Convergence about an infinite double random array

Question

Suppose that we have an infinite double random array $\{X_{ij}:i\geq 1,j\geq 1\}$, and every elements in this array are independent identically distributed with mean zero and variance unit. We define $$Y_{i,n}=\frac{1}{n}\sum_{j=1}^nX_{ij}$$ and by the strong law of large number, for any $i\geq 1$, we have $$Y_{i,n}\to 0,\quad\text{a.s.}\qquad Y_{i,n}^2\to 0,\quad\text{a.s.}\qquad(n\to\infty)$$My question is that do we still have $$\frac{1}{n}\sum_{i=1}^nY_{i,n}^2\to 0\quad\text{a.s.}\quad?$$ First, I know that it is obviously wrong in arbitrary double array $\{a_{ij}:i\geq 1,j\geq 1\}$, for example: $$a_{ij}=\frac{2^i}{j},\quad\text{for any $i\geq 1$, we have}\quad b_{i,n}=\frac{1}{n}\sum_{j=1}^na_{ij}\to 0$$ and unfortunately, $$\frac{1}{n}\sum_{i=1}^nb_{i,n}^2\to\infty$$ However, in this problem, we have independent identically distributed structure, and I think it can be proved.

Answer 1

First step: we reduce the proof to the case where $X_{i,j}$ is bounded by a constant $R$. Let $X_{i,j;R}:=X_{i,j}\mathbf{1}_{\{\lvert X_{i,j}\rvert\leqslant R \}}-\mathbb E\left[X_{i,j}\mathbf{1}_{\{\lvert X_{i,j}\rvert\leqslant R \}}\right]$, $X'_{i,j;R}:=X_{i,j}\mathbf{1}_{\{\lvert X_{i,j}\rvert\gt R \}}-\mathbb E\left[X_{i,j}\mathbf{1}_{\{\lvert X_{i,j}\rvert\gt R \}}\right]$, $Y_{i,n;R}:=n^{-1}\sum_{j=1}^n X_{i,j;R}$ and $Y'_{i,n}:=n^{-1}\sum_{j=1}^n X'_{i,j;R}$. Define also the random variable $$ M_i:=\sup_{n\geqslant 1}\left\lvert Y'_{i,n}\right\rvert. $$ Then $$ \frac 1n\sum_{i=1}^n\left(Y'_{i,n}\right)^2\leqslant\frac 1n\sum_{i=1}^nM_i^2 $$ and since $\left(M_i\right)_{i\geqslant 1}$ is a stationary ergodic sequence, we derive that $$ \limsup_{n\to\infty}\frac 1n\sum_{i=1}^n\left(Y'_{i,n}\right)^2\leqslant\mathbb E\left[M_1^2\right]. $$ Moreover, by the maximal ergodic theorem, $$\mathbb E\left[M_1^2\right]\leqslant C\mathbb E\left[\left(X'_{1,1,R}\right)^2\right]\leqslant C'\mathbb E\left[X_{1,1}^2\mathbf{1}_{\{\lvert X_{1,1}\rvert>R\}}\right],$$ where $C$ and $C'$ are absolute constants. Consequently, $$ \limsup_{n\to\infty}\frac 1n\sum_{i=1}^n\left(Y_{i,n}\right)^2\leqslant \limsup_{n\to\infty}\frac 2n\sum_{i=1}^n\left(Y_{i,n;R}\right)^2+2C'\mathbb E\left[X_{1,1}^2\mathbf{1}_{\{\lvert X_{1,1}\rvert>R\}}\right]. $$ Consequently, if the bounded case is addressed, then it suffices to let $R\in\mathbb N$ going to infinity.

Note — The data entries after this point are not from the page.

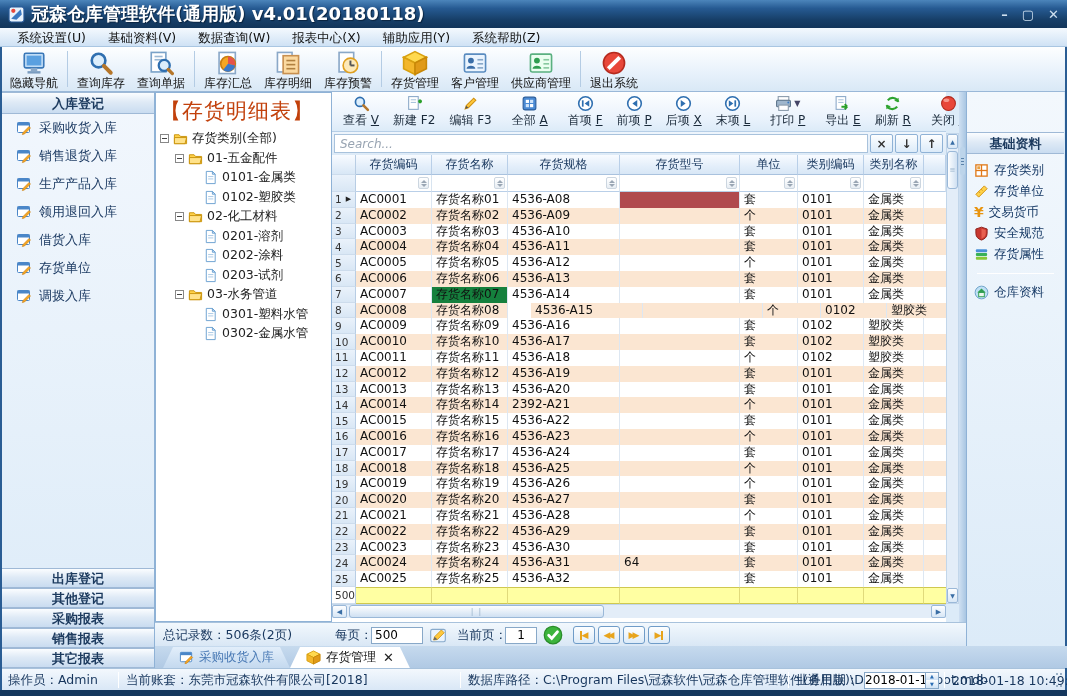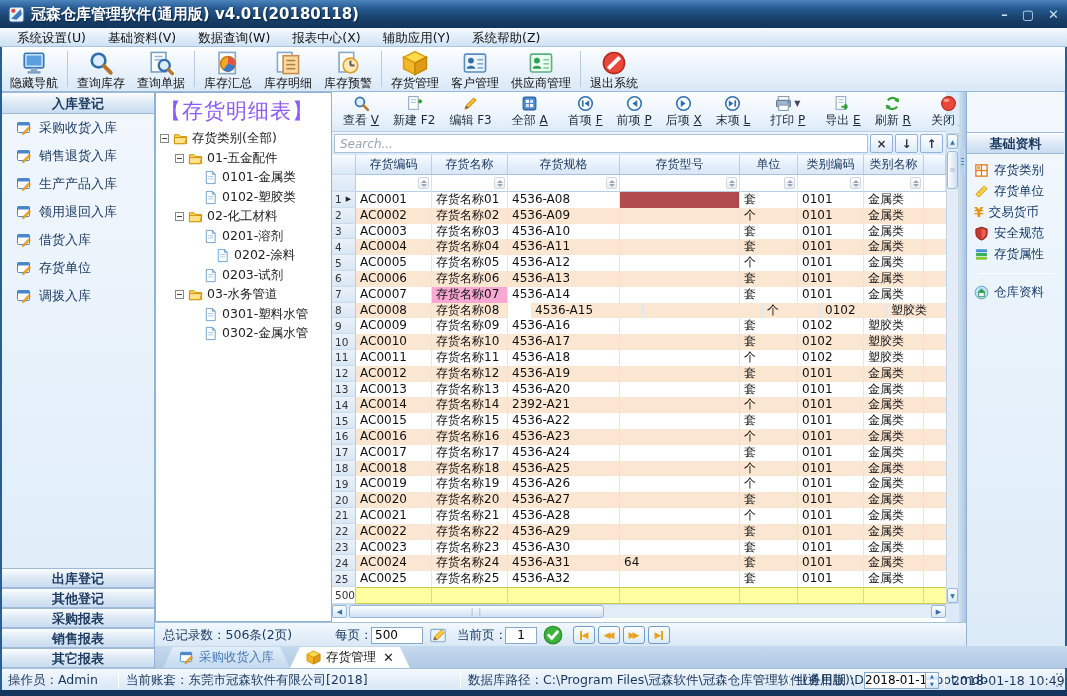--- a/index.html
+++ b/index.html
@@ -10,7 +10,7 @@
   .titlebar { position:absolute; left:0; top:0; width:1067px; height:28px;
     background:linear-gradient(#4c85bb 0%, #265a92 30%, #173f68 70%, #12355a 100%);
     display:flex; align-items:center; padding:0 8px; }
-  .titlebar .title { color:#fff; font-weight:bold; font-size:15px; margin-left:6px; text-shadow:1px 1px 1px #0a2440; }
+  .titlebar .title { color:#fff; font-weight:bold; font-size:18px; margin-left:6px; text-shadow:1px 1px 1px #0a2440; }
   .winbtns { margin-left:auto; display:flex; gap:14px; color:#cfe0ef; font-size:13px; font-weight:bold; }
   .winbtns span { cursor:default; }
 

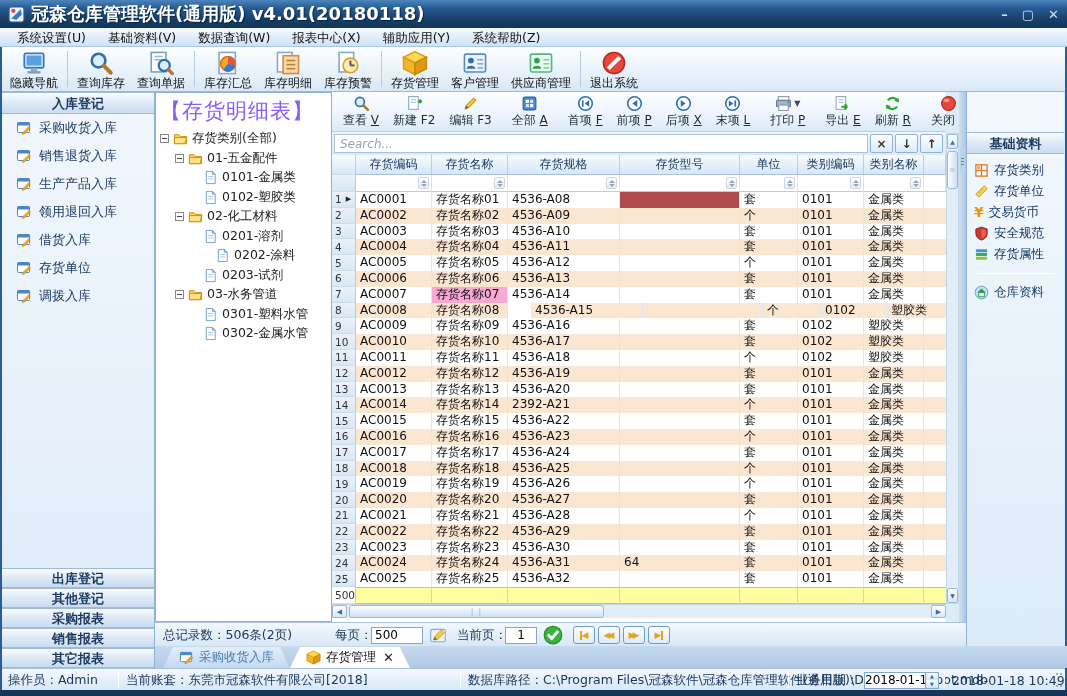--- a/index.html
+++ b/index.html
@@ -40,7 +40,7 @@
   .navbottom .barbtn { height:20px; line-height:19px; }
 
   .treepanel { position:absolute; left:155px; top:92px; width:177px; height:530px; background:#fff; border:1px solid #8fb2d6; overflow:hidden; }
-  .treetitle { font-family:"DejaVu Serif","Liberation Serif",serif; font-size:21px; color:#8b5cf6; letter-spacing:1px; padding:4px 2px 4px 4px; white-space:nowrap; }
+  .treetitle { font-family:"DejaVu Serif","Liberation Serif",serif; font-size:21px; color:#c2410c; letter-spacing:1px; padding:4px 2px 4px 4px; white-space:nowrap; }
   .tnode { height:19.5px; display:flex; align-items:center; font-size:12.5px; color:#222; white-space:nowrap; }
   .expbox { width:9px; height:9px; border:1px solid #888; background:#fff; position:relative; margin-right:4px; flex:none; }
   .expbox::after { content:""; position:absolute; left:1px; top:3px; width:5px; height:1px; background:#444; }

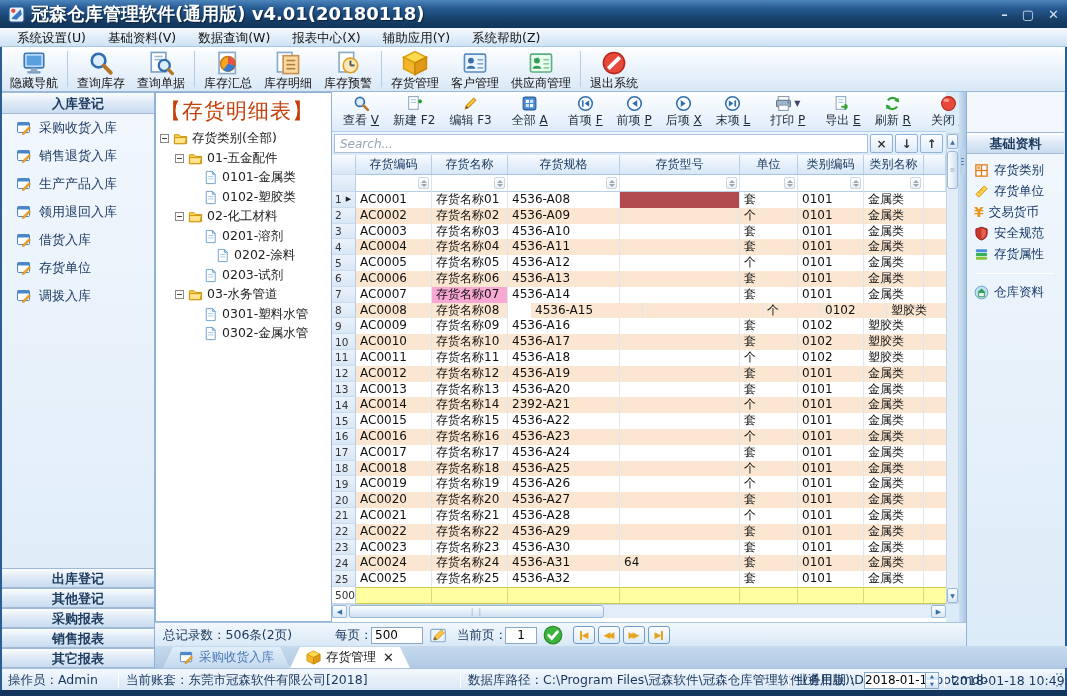--- a/index.html
+++ b/index.html
@@ -425,7 +425,7 @@
           </span>
           <span>0201-溶剂</span>
         </div>
-        <div class="tnode" style="padding-left: 34px; margin-left: 12px;">
+        <div class="tnode" style="padding-left: 34px;">
           <span style="width:13px;flex:none"></span>
           <span class="nicon">
             <svg width="15" height="15" viewBox="0 0 16 16">

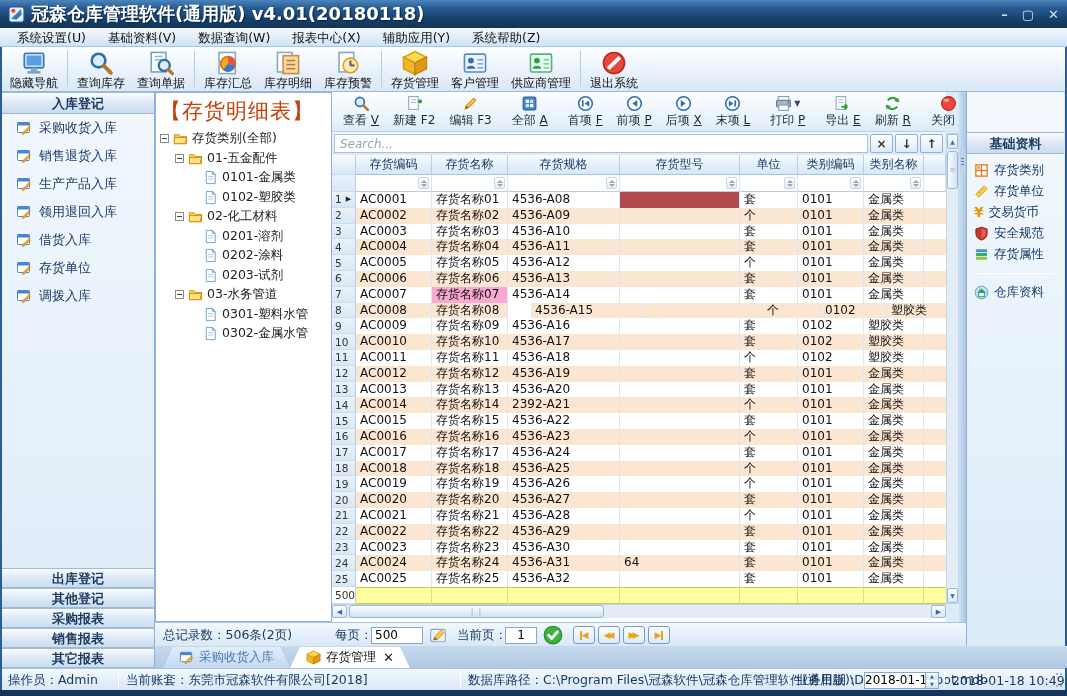--- a/index.html
+++ b/index.html
@@ -749,7 +749,7 @@
           <div class="trow drow">
             <div class="gut">7</div>
             <div class="dc" style="width: 76px; flex: 0 0 auto; background: rgb(255, 255, 255);">AC0007</div>
-            <div class="dc" style="width: 76px; flex: 0 0 auto; background: #f9a8d4;">存货名称07</div>
+            <div class="dc" style="width: 76px; flex: 0 0 auto; background: #15803d;">存货名称07</div>
             <div class="dc" style="width: 112px; flex: 0 0 auto; background: rgb(255, 255, 255);">4536-A14</div>
             <div class="dc" style="width: 120px; flex: 0 0 auto; background: rgb(255, 255, 255);"></div>
             <div class="dc" style="width: 58px; flex: 0 0 auto; background: rgb(255, 255, 255);">套</div>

Second step: we assume that $(X_{i,j})_{i,j\geqslant 1}$ is i.i.d., centered and that $\lvert X_{i,j}\rvert\leqslant R$. Since $$ \frac 1n\sum_{i=1}^n Y_{i,n}^2\leqslant\varepsilon+\frac 1n\sum_{i=1}^n Y_{i,n}^2\mathbf{1}_{\{Y_{i,n}^2\gt\varepsilon\}}, $$ one has $$ \left\{\frac 1n\sum_{i=1}^n Y_{i,n}^2>2\varepsilon\right\}\subset\left\{\frac 1n\sum_{i=1}^n Y_{i,n}^2\mathbf{1}_{\{Y_{i,n}^2\gt\varepsilon\}}>\varepsilon\right\}\subset\bigcup_{i=1}^n\left\{ Y_{i,n}^2\gt\varepsilon \right\}. $$ Since $(Y_{i,n}^2)$, $1\leqslant i\leqslant n$, have the same distribution, it suffices to prove that for each positive $\varepsilon$, $\sum_{n\geqslant1 }n\mathbb P\left\{ Y_{1,n}^2\gt\varepsilon \right\}$, which follows from Hoeffding's inequality.

Answer 2

Here is another solution: Let $\mathcal{F}_n = \sigma(X_{i,j} : i, j \leq n)$ and

$$ S_{i,n} = \sum_{j=1}^{n} X_{i,j}, \qquad M_n = \frac{1}{n^3} \sum_{i=1}^{n} S_{i,n}^2. $$

Then $(M_n)$ is non-negative and adapted to $(\mathcal{F}_n)$ such that

\begin{align*} \mathbf{E}[M_{n+1} \mid \mathcal{F}_n] &= \frac{1}{(n+1)^3} \sum_{i=1}^{n+1} (S_{i,n}^2 + 1) \leq M_n + \frac{1}{(n+1)^2}. \end{align*}

Now let $\tilde{M}_n = M_n - \sum_{k\leq n} k^{-2}$. The above inequality shows that $(\tilde{M}_n)$ is a supermartingale with the lower bound

$$ \sup_n \mathbf{E}[(\tilde{M}_n)^-] \leq \sum_{k} k^{-2} < \infty . $$

So by Doob's martinglae convergence theorem, $(\tilde{M}_n)$ converges a.s., and so, $(M_n)$ also converges a.s. to a non-negative random variable $M_{\infty}$. Moreover, by Fatou's lemma,

$$ \mathbf{E}[M_{\infty}] \leq \liminf_{n\to\infty} \mathbf{E}[M_n] = \liminf_{n\to\infty} \frac{1}{n} = 0. $$

Therefore $M_{\infty} = 0$ a.s.